London’s FTSE 100 firmed 44 points to 7,305 on Thursday as strong US earnings overnight helped to boost markets across Europe and the blue chip benchmark drew support from index heavyweight AstraZeneca’s (AZN) strong third quarter update.
Royal Bank of Scotland (RBS) cheapened 3.1% to 226.5p as third quarter results came up short of expectations and the banking group slipped back into a statutory loss, with profits all but wiped out by a £900m PPI mis-selling provision. Income, costs and impairments were all worse than the market expected and there was no change to the cautious outlook provided at the half year results.
Drugs giant AstraZeneca improved 2.7% to £71.07 on third quarter results revealing better than expected product sales. With new medicines continuing to shine, and oncology products remaining the star, AstraZeneca confidently upgraded its full year product sales guidance for the second consecutive quarter.
Also in demand was Woodford Patient Capital Trust (WPCT), until recently run by one-time star fund manager Neil Woodford. The bombed-out trust rallied 13.7% to 34.5p on the appointment of Schroders as its new portfolio manager with a name change to Schroder UK Public Private Trust to follow.
Consistently growing publishing group RELX (REL) rose 3.1% to £18.24 on news of ongoing underlying sales growth in the first nine months of the year. The media group also issued a confident outlook statement, reaffirming full year earnings guidance.
Investment platform AJ Bell (AJB) advanced 3.5p to 374.5p on a positive maiden full year update since its late 2018 IPO. Chief executive officer (CEO) Andy Bell highlighted a 17% hike in total customer numbers to 232,066 and 13% growth in total assets under administration to £52.3bn for the year ended 30 September 2019.
Heading south was RHI Magnesita (RHIM), the heat resistant materials supplier slumping 13.4% to £31.48 on a profit warning. Full year earnings guidance has been reduced to a €400m-to-€410m range due to a weakening of the global steel market combined with ‘the lower fixed cost recovery from reduced plant utilisation’.
Bulmers and Magners cider maker C&C (CCR) fizzed 5p higher to 367.5p as first half results came in slightly ahead of Shore Capital’s estimates, with the broker viewing the numbers as ‘further evidence of C&C emerging from a period of transition as a stronger and more competitive company’.
Budget footwear seller Shoe Zone (SHOE:AIM) rallied 7.2% to 127p as the retailer assured it would meet downgraded profit forecasts following a damaging August profit warning and flagged encouraging signs of a return to positive trading in the new financial year.

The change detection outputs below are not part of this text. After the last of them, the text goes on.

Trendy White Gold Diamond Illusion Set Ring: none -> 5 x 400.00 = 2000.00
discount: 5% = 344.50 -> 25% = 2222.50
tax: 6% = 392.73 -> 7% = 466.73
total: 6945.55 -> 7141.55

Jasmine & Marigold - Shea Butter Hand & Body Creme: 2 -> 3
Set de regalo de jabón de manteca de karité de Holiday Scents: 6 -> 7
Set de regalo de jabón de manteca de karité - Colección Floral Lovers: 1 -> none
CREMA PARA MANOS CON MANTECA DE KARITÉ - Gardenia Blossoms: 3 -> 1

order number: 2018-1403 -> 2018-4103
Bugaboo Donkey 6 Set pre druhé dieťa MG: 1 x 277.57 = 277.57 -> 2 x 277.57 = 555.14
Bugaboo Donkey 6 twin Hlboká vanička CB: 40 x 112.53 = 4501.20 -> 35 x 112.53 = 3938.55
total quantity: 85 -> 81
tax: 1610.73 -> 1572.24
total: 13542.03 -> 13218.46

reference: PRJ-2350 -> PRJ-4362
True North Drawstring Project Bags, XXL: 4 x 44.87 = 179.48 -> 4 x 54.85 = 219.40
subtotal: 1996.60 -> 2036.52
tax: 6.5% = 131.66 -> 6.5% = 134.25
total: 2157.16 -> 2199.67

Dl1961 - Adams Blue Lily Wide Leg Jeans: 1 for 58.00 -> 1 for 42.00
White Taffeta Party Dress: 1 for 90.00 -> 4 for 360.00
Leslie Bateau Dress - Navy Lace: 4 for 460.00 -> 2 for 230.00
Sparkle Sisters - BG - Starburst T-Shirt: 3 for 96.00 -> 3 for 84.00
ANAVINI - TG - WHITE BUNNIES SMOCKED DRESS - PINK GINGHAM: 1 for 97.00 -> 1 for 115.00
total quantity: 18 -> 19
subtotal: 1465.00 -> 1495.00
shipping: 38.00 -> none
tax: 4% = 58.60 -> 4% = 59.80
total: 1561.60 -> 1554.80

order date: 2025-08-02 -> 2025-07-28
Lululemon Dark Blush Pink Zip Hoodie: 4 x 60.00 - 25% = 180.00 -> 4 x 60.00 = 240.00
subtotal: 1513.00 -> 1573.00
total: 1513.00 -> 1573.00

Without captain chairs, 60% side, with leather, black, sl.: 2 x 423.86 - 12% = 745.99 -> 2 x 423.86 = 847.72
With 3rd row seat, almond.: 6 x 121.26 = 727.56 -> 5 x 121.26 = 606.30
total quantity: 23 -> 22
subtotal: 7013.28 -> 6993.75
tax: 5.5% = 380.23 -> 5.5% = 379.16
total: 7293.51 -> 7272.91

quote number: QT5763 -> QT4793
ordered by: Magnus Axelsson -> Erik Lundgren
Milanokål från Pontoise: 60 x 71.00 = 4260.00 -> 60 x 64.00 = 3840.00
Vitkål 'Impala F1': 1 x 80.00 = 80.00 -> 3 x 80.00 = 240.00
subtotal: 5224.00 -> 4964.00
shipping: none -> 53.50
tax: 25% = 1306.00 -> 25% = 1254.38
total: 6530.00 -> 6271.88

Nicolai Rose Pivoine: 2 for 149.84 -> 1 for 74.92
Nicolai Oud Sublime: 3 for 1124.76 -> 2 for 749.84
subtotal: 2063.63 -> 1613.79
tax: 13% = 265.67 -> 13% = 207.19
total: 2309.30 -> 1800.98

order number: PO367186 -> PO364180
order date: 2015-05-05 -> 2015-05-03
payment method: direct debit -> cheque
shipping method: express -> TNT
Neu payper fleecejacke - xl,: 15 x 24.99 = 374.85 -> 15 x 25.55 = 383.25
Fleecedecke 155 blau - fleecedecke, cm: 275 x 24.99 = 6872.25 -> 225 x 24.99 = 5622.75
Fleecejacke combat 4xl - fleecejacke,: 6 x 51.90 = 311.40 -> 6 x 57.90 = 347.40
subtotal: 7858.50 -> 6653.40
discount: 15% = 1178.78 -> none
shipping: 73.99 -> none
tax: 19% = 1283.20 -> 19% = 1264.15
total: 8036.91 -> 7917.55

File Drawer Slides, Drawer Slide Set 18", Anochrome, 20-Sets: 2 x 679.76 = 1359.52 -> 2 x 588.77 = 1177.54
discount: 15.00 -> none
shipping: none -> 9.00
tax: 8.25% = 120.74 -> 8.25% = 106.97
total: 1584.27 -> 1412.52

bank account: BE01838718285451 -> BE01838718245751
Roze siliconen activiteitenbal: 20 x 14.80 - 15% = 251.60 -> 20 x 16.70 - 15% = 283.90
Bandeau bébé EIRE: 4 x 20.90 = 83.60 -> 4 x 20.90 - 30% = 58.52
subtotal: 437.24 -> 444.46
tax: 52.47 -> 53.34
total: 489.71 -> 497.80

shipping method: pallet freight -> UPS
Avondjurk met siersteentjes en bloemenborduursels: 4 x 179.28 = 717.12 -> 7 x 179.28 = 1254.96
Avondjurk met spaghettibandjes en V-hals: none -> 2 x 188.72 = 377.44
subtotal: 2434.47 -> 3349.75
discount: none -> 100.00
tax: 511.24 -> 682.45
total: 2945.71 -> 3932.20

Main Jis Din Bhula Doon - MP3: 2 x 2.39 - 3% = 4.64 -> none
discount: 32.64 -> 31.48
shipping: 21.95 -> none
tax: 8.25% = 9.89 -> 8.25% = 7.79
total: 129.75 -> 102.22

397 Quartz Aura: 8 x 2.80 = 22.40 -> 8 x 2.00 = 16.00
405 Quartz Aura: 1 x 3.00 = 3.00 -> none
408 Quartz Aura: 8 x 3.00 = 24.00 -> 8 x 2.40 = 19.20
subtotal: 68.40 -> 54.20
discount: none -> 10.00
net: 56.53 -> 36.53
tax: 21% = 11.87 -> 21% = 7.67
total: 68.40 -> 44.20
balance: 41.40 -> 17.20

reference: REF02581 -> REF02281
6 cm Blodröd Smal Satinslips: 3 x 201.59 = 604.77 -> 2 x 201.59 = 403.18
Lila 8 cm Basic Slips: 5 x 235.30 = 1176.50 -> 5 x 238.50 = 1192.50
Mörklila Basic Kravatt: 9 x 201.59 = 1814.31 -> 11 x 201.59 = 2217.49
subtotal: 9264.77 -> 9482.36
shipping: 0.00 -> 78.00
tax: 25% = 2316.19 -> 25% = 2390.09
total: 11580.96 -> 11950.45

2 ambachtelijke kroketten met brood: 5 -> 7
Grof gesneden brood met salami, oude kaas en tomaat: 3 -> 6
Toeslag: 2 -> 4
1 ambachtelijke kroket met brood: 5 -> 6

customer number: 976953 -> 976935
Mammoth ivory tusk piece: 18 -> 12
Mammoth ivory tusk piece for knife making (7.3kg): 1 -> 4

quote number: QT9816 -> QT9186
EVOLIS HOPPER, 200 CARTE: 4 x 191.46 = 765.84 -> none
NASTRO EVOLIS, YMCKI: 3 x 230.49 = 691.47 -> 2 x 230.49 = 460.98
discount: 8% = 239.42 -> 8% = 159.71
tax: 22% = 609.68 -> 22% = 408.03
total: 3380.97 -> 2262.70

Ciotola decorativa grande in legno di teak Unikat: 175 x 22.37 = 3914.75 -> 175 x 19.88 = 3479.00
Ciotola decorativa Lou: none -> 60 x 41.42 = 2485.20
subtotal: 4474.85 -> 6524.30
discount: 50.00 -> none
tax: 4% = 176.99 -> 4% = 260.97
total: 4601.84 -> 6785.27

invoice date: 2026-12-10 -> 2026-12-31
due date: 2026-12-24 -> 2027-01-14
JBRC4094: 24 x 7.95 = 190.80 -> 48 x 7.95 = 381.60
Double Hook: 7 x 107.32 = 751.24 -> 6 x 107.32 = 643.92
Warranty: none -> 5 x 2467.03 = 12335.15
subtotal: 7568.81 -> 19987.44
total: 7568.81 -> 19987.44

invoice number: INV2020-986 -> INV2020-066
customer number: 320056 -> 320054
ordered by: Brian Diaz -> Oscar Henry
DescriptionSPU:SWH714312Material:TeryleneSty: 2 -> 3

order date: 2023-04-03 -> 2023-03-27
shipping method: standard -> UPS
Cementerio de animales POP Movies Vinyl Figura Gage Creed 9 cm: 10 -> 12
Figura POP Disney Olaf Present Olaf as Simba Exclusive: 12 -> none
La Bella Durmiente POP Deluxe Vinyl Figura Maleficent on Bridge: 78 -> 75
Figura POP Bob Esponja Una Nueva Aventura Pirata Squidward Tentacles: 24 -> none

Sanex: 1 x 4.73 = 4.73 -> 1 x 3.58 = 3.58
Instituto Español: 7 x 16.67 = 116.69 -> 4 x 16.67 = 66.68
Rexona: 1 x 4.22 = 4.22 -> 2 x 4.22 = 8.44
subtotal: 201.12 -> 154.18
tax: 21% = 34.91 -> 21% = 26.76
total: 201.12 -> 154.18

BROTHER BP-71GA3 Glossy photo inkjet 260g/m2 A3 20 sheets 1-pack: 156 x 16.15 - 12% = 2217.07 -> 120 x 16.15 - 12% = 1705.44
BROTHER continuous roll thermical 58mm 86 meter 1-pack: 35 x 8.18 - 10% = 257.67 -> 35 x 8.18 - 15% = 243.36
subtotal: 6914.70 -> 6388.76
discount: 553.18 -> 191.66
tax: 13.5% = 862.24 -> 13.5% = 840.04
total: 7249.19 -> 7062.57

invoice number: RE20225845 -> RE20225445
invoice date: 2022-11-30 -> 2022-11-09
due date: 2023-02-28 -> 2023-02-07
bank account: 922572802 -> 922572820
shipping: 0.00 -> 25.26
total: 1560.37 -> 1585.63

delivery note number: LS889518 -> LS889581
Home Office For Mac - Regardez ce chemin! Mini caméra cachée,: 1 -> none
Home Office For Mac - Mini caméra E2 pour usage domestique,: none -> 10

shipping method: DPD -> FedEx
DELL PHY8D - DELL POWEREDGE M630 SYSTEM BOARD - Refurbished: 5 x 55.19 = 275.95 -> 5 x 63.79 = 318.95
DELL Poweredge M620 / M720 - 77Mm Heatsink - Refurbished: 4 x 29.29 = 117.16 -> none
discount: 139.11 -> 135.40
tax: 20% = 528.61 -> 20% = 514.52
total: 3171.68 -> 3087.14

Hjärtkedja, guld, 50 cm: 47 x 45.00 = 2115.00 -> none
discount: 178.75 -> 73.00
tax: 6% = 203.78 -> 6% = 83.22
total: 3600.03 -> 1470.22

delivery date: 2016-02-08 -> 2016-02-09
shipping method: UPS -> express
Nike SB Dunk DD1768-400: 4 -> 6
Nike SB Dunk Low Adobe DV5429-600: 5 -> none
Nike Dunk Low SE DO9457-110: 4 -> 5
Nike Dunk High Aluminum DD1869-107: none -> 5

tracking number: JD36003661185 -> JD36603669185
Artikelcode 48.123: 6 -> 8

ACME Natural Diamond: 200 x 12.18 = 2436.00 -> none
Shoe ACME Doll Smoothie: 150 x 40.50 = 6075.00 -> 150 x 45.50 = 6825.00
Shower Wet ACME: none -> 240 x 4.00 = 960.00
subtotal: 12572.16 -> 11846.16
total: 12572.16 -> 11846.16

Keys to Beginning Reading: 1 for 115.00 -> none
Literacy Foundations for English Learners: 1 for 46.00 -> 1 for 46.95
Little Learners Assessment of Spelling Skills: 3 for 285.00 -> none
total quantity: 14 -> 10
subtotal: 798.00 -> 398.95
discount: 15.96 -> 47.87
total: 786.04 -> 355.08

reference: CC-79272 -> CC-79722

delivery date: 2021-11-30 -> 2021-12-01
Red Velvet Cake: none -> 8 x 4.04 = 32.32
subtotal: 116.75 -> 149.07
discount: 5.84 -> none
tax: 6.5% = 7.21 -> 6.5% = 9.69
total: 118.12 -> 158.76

Braemar Shipping Services (BMS) softened 5.9% to 216.5p after reporting a fall in first half profit as a ‘strong’ performance from its shipbroking division was offset by weakness in its financial division.
KAZ Minerals (KAZ) climbed 4.5% to 471.8p after reporting a good third quarter with record quarterly copper production and the Kazakhstan-focused copper miner also forecasting full year gold production exceeding the top end of its guidance range.
Data security specialist GB Group (GBG:AIM) sparked up 10.5% to 582p on a strong first half trading statement, CEO Chris Clark guiding towards a 64% surge in sales to £93.7m reflecting healthy organic growth and recent acquisitions.
Mongolian oil explorer Petro Matad (MATD:AIM) gushed 83% higher to 4.97p on excitement caused by a positive test result from its Heron-1 oil discovery.
DISCLAIMER: AJ Bell is the owner and publisher of Shares. The author owns shares in AJ Bell.